J Tradit Complement Med. 2013 Jul;3(3):194-203. doi: 10.4103/2225-4110.114901.

Abstract

Breast cancer (BC) ranks second in the cancer fatality rate among females worldwide. Mammogram, ultrasound, magnetic resonance imaging (MRI), blood testing, and fine needle aspiration biopsy are usually applied to discriminate BC patients from normal persons. False-negative results, undetectable calcifications, movement-incurred blurry image, infection, and sampling error are commonly associated with these traditional means of diagnosis. Traditional Chinese medicine (TCM) covers a broad range of medical practices sharing common theoretical concepts. Tongue diagnosis plays an important role in TCM. Organ conditions, properties, and variation of pathogens can be revealed through observation of tongue. In light of this observation, this paper investigates discriminating tongue features to distinguish between BC patients and normal people, and establishes differentiating index to facilitate the non-invasive detection of BC. The tongue features for 60 BC patients and 70 normal persons were extracted by the Automatic Tongue Diagnosis System (ATDS).
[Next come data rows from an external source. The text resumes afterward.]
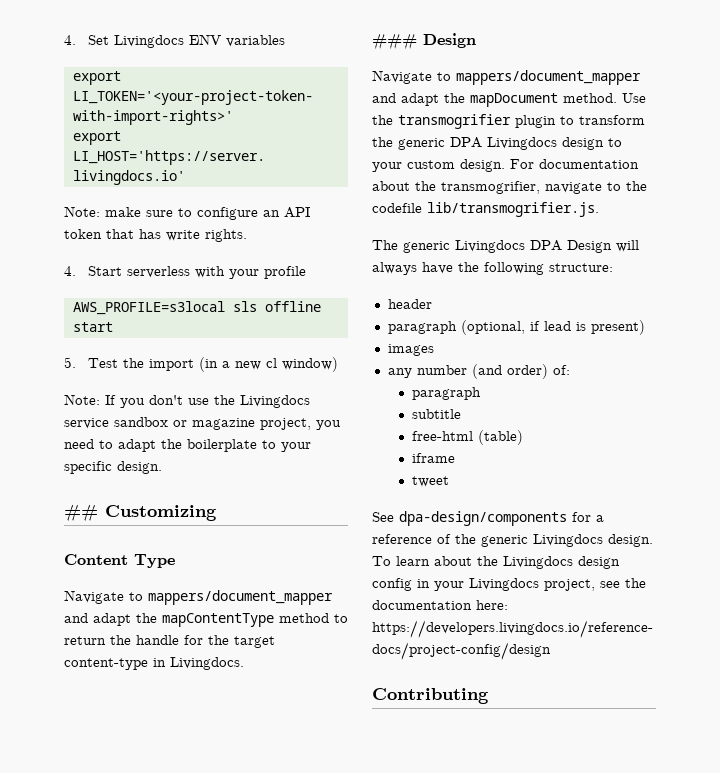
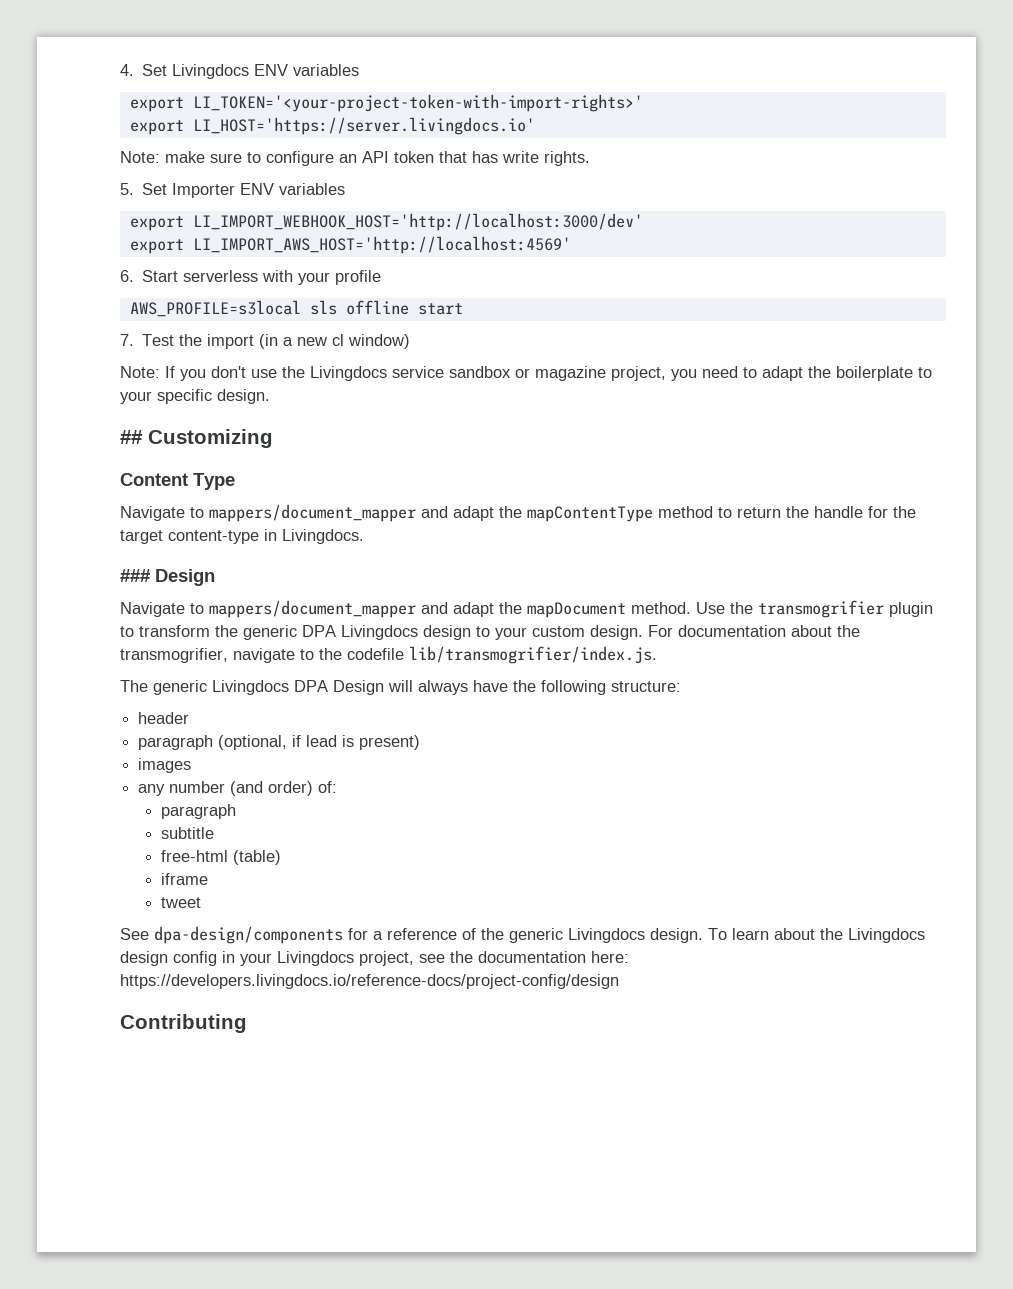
[64,266,76,276] 4. -> [120,183,346,198] [129,213,643,231] [129,236,571,254] [120,270,134,282] 5. Set Importer ENV variables // export LI_IMPORT_WEBHOOK_HOST='http://localhost:3000/dev' // export LI_IMPORT_AWS_HOST='http://localhost:4569' // 6.
[64,357,76,368] 5. -> [120,334,134,346] 7.
[427,202,599,217] lib/transmogrifier.js. -> [409,646,657,664] lib/transmogrifier/index.js.

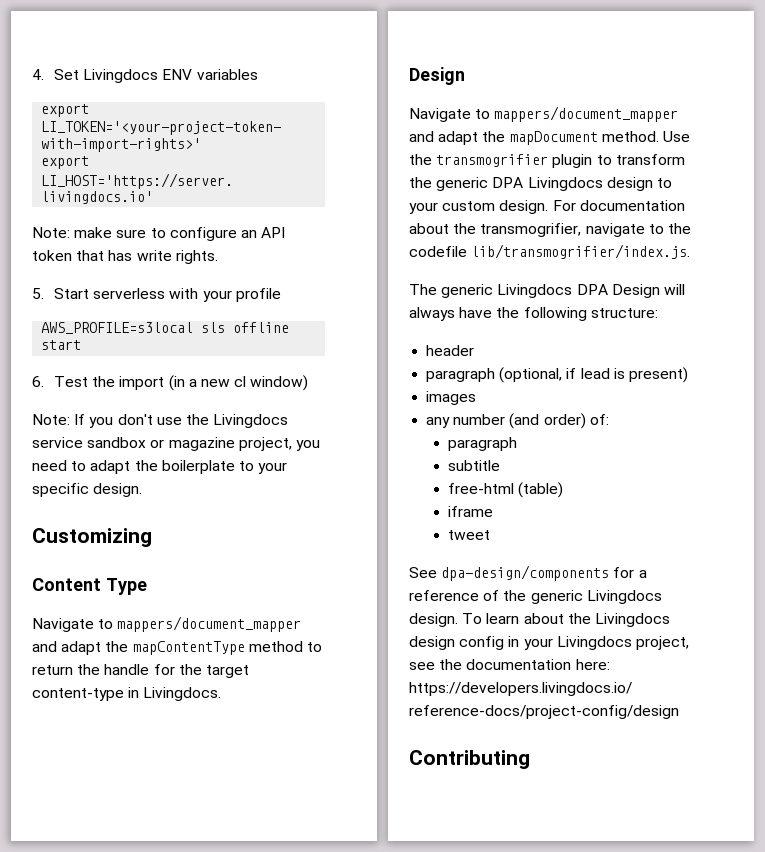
[142,183,346,198] [129,213,643,231] [129,236,571,254] [120,270,134,282] Set Importer ENV variables // export LI_IMPORT_WEBHOOK_HOST='http://localhost:3000/dev' // export LI_IMPORT_AWS_HOST='http://localhost:4569' // 6. -> (44, 293) none
[120,334,134,346] 7. -> [32,376,44,387] 6.
[120,430,143,444] ## -> (143, 490) none
[120,569,150,582] ### -> (222, 694) none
The Mann-Whitney test showed that the amount of tongue fur (P = 0.007), tongue fur in the spleen-stomach area, maximum covering area of tongue fur, thin tongue fur, the number of tooth marks, the number of red dots, red dot in the spleen-stomach area, red dot in the liver-gall-left area, red dot in the liver-gall-right area, and red dot in the heart-lung area demonstrated significant differences (P < 0.05). The tongue features of the testing group were employed to test the power of significant tongue features identified in predicting BC. An accuracy of 80% was reached by applying the seven significant tongue features obtained through Mann-Whitney test. To the best of our knowledge, this is the first attempt in applying TCM tongue diagnosis to the discrimination of BC patients and normal persons.

Keywords: Automatic tongue diagnosis system; Breast cancer; Logistic regression; Mann–Whitney test.